La risata non ha colore politico

La risata non ha colore politico

Il soggetto di Tolo Tolo era già tutto nello sketch del lontano 2006 nella «sua» Telenorba quando Checco Zalone cantava Bocchino rigatu (sì è proprio quello che avete capito: «In Brasile ho incontrato una prostituta con i denti sporgenti») e rispondeva così alla conduttrice che gli chiedeva perché avesse lasciato Capurso per il Sudamerica: «So' immigrato. Sai io sono classica persona che apre negozio, non paga nessuno e poi va in Brazil...». In Tolo Tolo scappa in Africa dopo che gli fallisce il sushi a Gravina di Puglia.
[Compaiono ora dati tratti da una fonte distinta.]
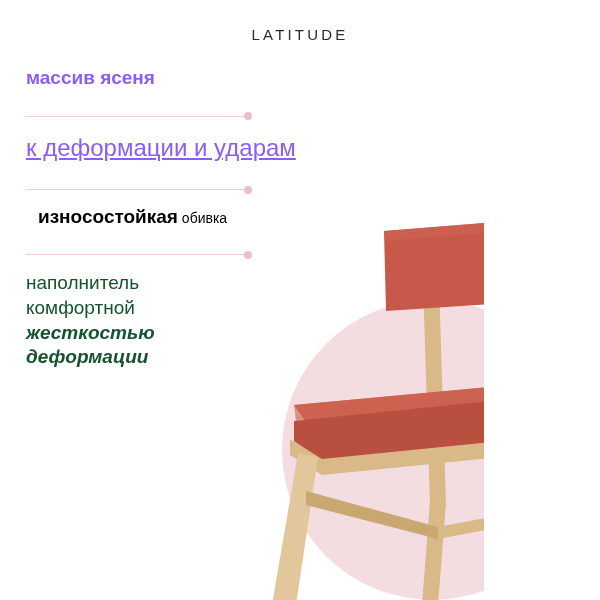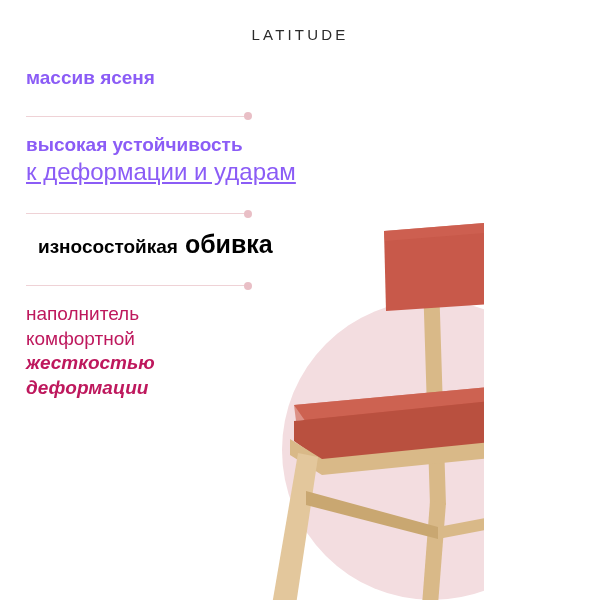"высокая устойчивость" div.text { html: <div>высокая устойчивость</div> -> none }
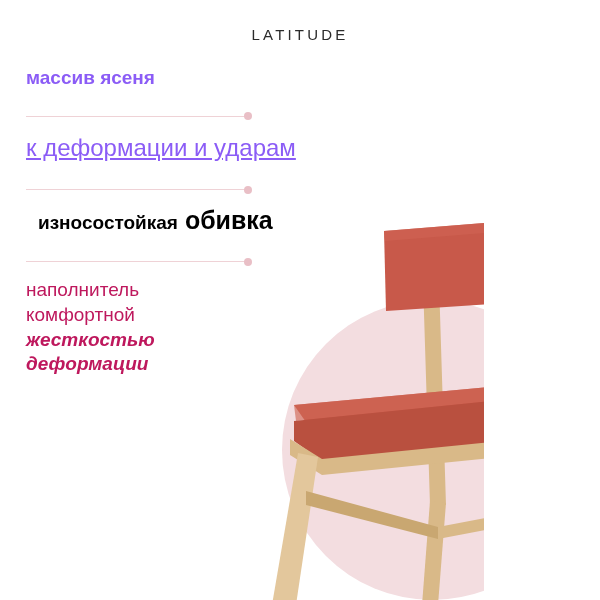"обивка" .mixed .normal { font-size: 25px -> 14px; font-weight: bold -> normal }
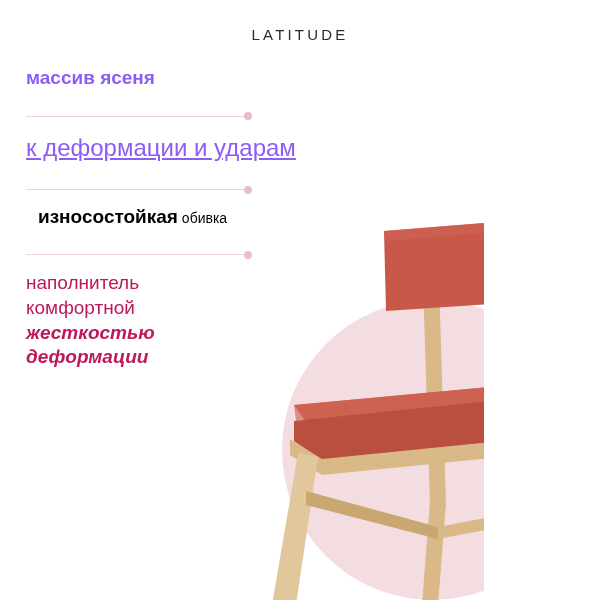"наполнитель" .para { color: #be185d -> #14532d }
Vista l'ambientazione è stato subito paragonato a Finché c'è guerra c'è speranza diretto e interpretato nel 1974 da Alberto Sordi che con Scola aveva precedentemente girato Riusciranno i nostri eroi a ritrovare l'amico misteriosamente scomparso in Africa?. Accostamento curioso, visto che recentemente Paolo Virzì, cosceneggiatore di Tolo Tolo, in un'intervista al Foglio, aveva espresso giudizi non proprio lusinghieri su Sordi «dall'animo meschino e infantile». Ma che cosa è cambiato veramente, da allora? La percezione del grado di «cattiveria» della commedia all'italiana. Feroce nei due film citati in un'epoca però abituata ancora a saper giudicare un film per quello che era e quindi senza facili isterismi. Mentre oggi è bastato il videoclip Immigrato per mettere in scena uno psicodramma collettivo, soprattutto a sinistra, in cui Zalone veniva condannato per essere politicamente scorretto.

La verità invece è che Tolo Tolo sembra essere quasi più un film «per bambini», molto lontano dallo Zalone di Telenorba e molto vicino allo spirito delle pellicole con Bud Spencer Piedone l'africano e Io sto con gli ippopotami. L'unica certezza alla fine, oggi come ai tempi di tutti i film citati, sono gli spettatori che hanno preso d'assalto le sale alla ricerca di una risata liberatoria che, per fortuna, non ha età o colore politico.